When a man we know grows old and dies, it’s a time for sadness, but we recognize it’s unnatural we should go on forever. We mourn, we pause in reflection, and in celebration of the man’s life, and we accept that he is gone. Why can we not treat our memories of places like Durelston in the same way?
I did not think I would be having to deal with this in my lifetime, the actual death of Durleston. It had seemed such an unchanging place when I was a boy. But now the beech tree has gone, the buffer zones of green meadow are covered in plastic sheeting, and the houses are coming down to the edge of the wood, which will transform it into little more than a dog’s toilet.
In town, if a coffee shop is changed into a charity shop, or vice versa, there is no personal sense of loss. Indeed, I couldn’t care less. Town is town; it is a literal representation of itself. But in a landscape the representations are fluid. A meadow at dusk is also a canvas on which to let play the imagination. The starry heads of the allium in the shady deep of the wood speak of something fey, until the mind trips over the vulgar beer-can, and then they do not speak at all.

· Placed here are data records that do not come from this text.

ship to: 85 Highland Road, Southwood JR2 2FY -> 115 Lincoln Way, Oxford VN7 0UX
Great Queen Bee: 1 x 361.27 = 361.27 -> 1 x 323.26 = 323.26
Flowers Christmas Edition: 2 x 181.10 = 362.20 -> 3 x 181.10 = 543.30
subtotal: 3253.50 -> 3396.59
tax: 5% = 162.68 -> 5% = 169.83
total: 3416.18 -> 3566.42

I don’t live around here any more, but travel back when I can, because in many ways this place nurtured me. I like to pay homage to it, and have taken comfort down the decades from what, for so long, had been its unchanging nature. But I’m going to have to find a way of turning my back, and letting go, as I have similarly let go the lives of friends and family who have passed away. Of course, Durleston is still here. It still has a physical presence, a scrap of ancient woodland on a bend in the river, but in a deeper sense, it’s finished.

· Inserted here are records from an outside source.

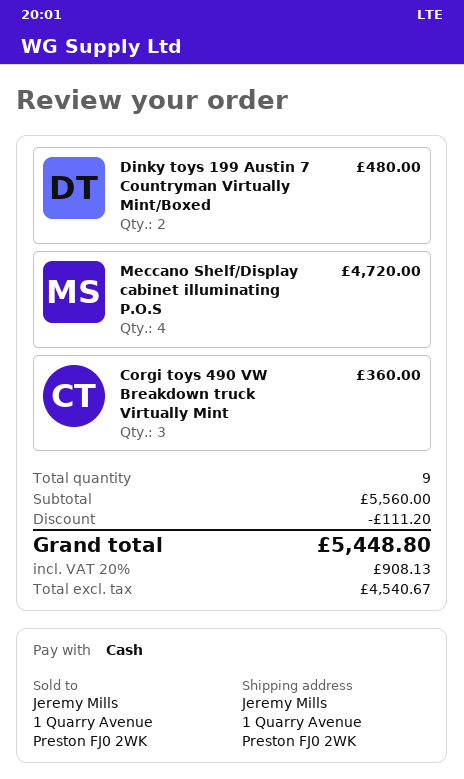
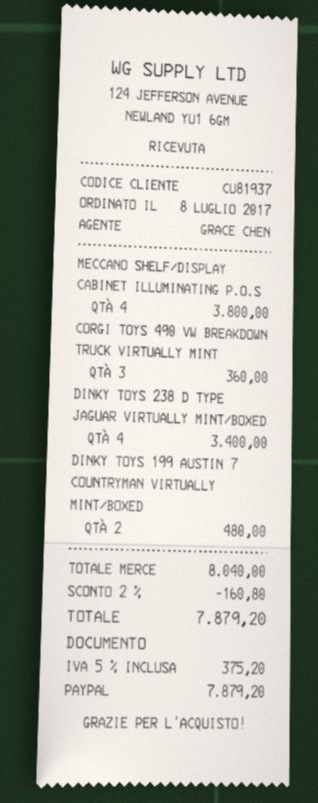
payment method: cash -> PayPal
Meccano Shelf/Display cabinet illuminating P.O.S: 4 for 4720.00 -> 4 for 3800.00
DINKY TOYS 238 D TYPE JAGUAR VIRTUALLY MINT/BOXED: none -> 4 for 3400.00
subtotal: 5560.00 -> 8040.00
discount: 111.20 -> 160.80
tax: 20% = 908.13 -> 5% = 375.20
total: 5448.80 -> 7879.20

There is a story taking shape here, and it’s not the same as the one I wrote “In Durleston Wood”. And it’s not about nostalgia either, nor corporate greed, nor political corruption writ large. Such things are so obvious now they’re barely worth a mention. It’s about looking at the land and seeing more than what is physically there, and whether that’s important or not. And if we say it’s not then the world moves off in a particular direction, one that is uninteresting to me. But if we say it is, then that’s a thing worth exploring, indeed one of the few noble things left to us, but places like Durleston are vanishing fast in England. The towns are all merging into one another as houses are thrown up on greenbelt, and none but the rentier class can afford them. So it’s already looking like a lost cause.
I look at my broken tree-stump and I do indeed read it as auspicious, that it should have fallen on my watch. The future isn’t a road to the sunlit uplands, certainly not looking at it from the perspective of the north of England, and based on the direction of travel so far. But then we’ve known that since the eighties. Still, it’s looking like I may get another story out of it. Let’s call it: “Leaving Durleston”, or how about: “Letting go”? Or more simply: “A Lone Tree Falls”.